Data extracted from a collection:
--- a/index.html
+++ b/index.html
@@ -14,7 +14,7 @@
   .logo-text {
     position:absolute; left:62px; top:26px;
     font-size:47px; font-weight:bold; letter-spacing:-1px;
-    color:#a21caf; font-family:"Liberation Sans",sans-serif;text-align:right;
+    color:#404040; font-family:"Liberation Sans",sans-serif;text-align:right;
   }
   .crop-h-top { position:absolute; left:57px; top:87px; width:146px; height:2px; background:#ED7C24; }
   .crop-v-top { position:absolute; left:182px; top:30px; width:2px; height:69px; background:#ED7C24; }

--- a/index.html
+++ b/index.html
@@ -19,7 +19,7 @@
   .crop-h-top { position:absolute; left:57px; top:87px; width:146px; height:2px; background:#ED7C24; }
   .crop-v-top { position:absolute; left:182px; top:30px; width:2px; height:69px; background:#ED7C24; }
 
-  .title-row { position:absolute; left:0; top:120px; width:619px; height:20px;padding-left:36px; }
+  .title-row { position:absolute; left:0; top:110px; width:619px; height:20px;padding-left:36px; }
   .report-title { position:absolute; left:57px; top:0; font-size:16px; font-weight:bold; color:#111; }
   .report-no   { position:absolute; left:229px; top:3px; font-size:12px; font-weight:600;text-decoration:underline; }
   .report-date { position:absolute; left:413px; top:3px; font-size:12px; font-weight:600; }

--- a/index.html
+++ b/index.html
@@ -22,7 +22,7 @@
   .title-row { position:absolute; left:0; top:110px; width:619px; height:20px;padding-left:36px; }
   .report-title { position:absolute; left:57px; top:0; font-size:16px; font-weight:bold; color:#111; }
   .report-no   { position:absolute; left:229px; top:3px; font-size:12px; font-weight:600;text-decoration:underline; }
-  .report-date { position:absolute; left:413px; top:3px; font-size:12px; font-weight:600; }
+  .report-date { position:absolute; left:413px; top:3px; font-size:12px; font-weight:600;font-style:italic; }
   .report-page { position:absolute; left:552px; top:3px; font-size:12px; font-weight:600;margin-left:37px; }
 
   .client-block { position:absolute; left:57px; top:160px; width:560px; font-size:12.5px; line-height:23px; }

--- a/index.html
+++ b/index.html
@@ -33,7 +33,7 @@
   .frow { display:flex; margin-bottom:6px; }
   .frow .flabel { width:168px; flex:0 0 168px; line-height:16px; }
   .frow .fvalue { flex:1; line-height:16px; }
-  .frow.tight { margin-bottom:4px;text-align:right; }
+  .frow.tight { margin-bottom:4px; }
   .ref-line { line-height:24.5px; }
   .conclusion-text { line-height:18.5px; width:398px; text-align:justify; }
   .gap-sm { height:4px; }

Problem details —
Look above for the line containing "position:absolute; left:0; top:120px;" and the line containing "-22,7 +22,7 @@". Transcribe both, with the lines between them, exactly.

Answer to this problem —
-  .title-row { position:absolute; left:0; top:120px; width:619px; height:20px;padding-left:36px; }
+  .title-row { position:absolute; left:0; top:110px; width:619px; height:20px;padding-left:36px; }
   .report-title { position:absolute; left:57px; top:0; font-size:16px; font-weight:bold; color:#111; }
   .report-no   { position:absolute; left:229px; top:3px; font-size:12px; font-weight:600;text-decoration:underline; }
   .report-date { position:absolute; left:413px; top:3px; font-size:12px; font-weight:600; }

--- a/index.html
+++ b/index.html
@@ -22,7 +22,7 @@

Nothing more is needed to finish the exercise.